Task item — Filter out all lines without the word "class" from the data below, please, and copy the rest.

Dataset records START

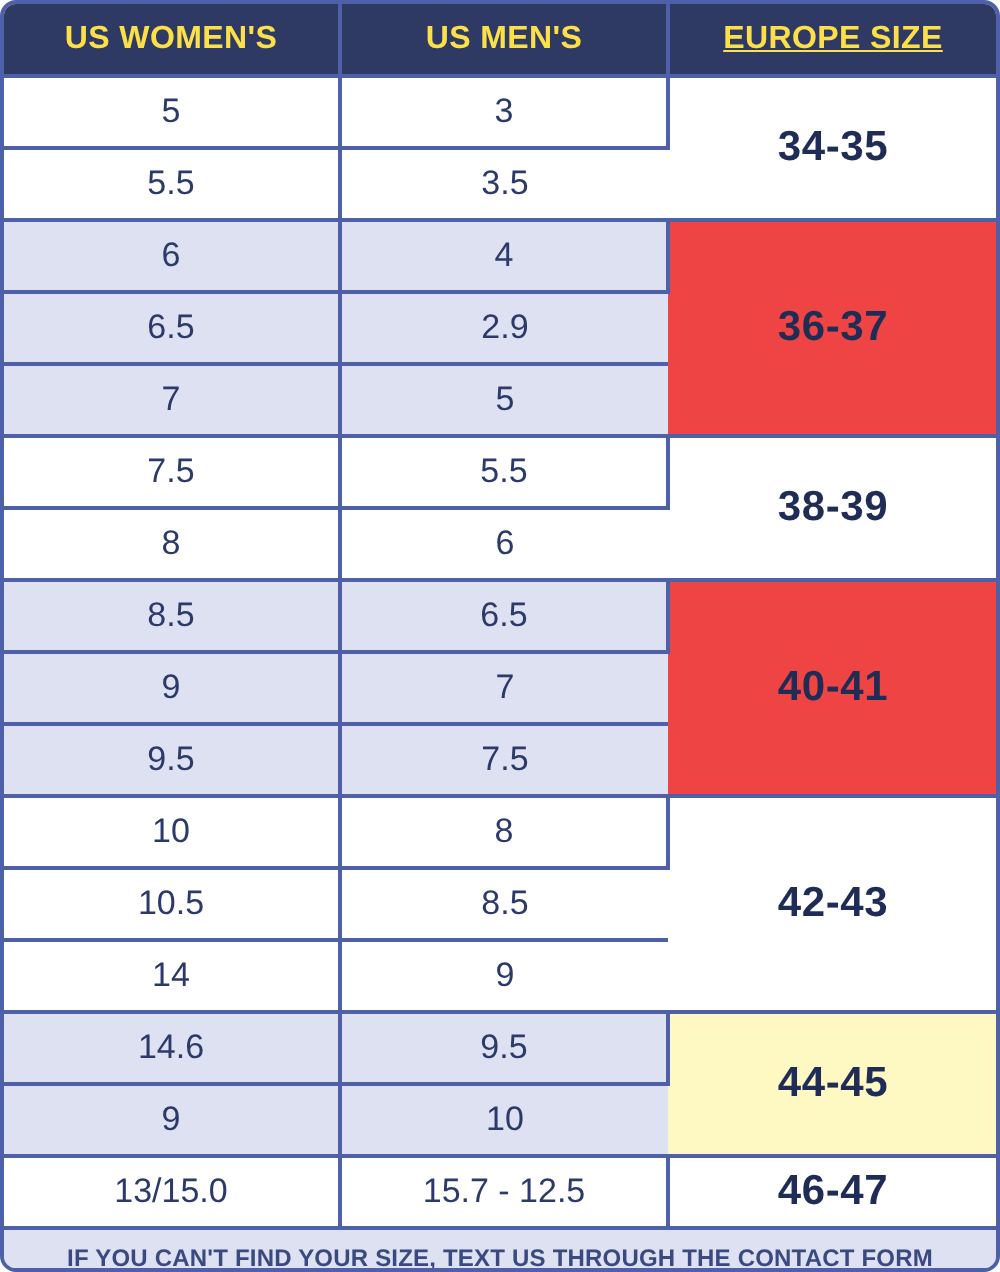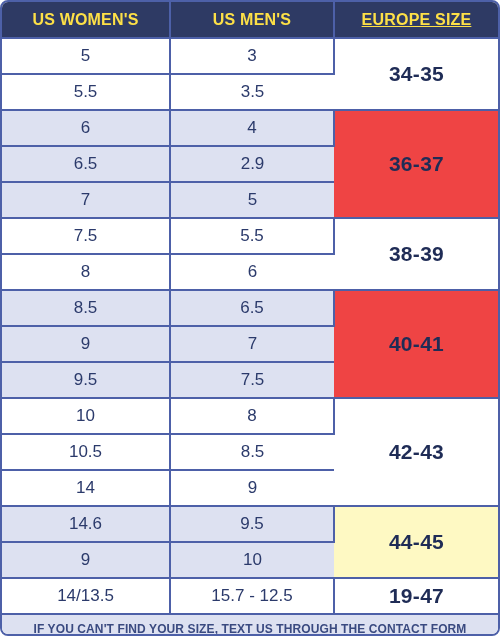--- a/index.html
+++ b/index.html
@@ -178,7 +178,7 @@
           <td>10</td>
         </tr>
         <tr>
-          <td>14/13.5</td>
+          <td>13/15.0</td>
           <td>15.7 - 12.5</td>
           <td class="eu-cell" rowspan="1">19-47</td>
         </tr>

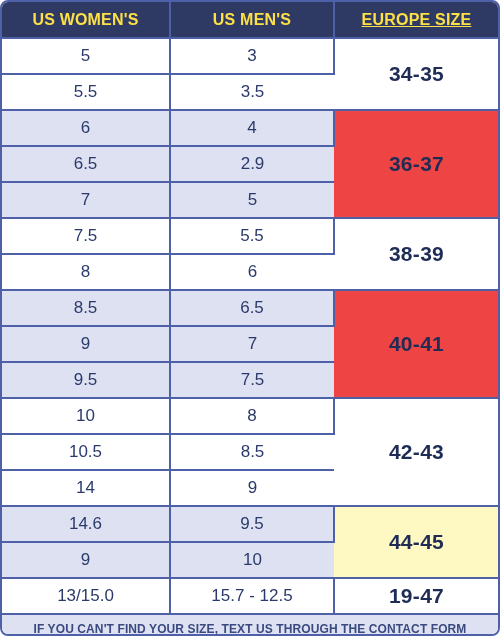--- a/index.html
+++ b/index.html
@@ -180,7 +180,7 @@
         <tr>
           <td>13/15.0</td>
           <td>15.7 - 12.5</td>
-          <td class="eu-cell" rowspan="1">19-47</td>
+          <td class="eu-cell" rowspan="1">46-47</td>
         </tr>
       </tbody>
   </table>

Dataset records END

Reply to the task —
           <td class="eu-cell" rowspan="1">19-47</td>
-          <td class="eu-cell" rowspan="1">19-47</td>
+          <td class="eu-cell" rowspan="1">46-47</td>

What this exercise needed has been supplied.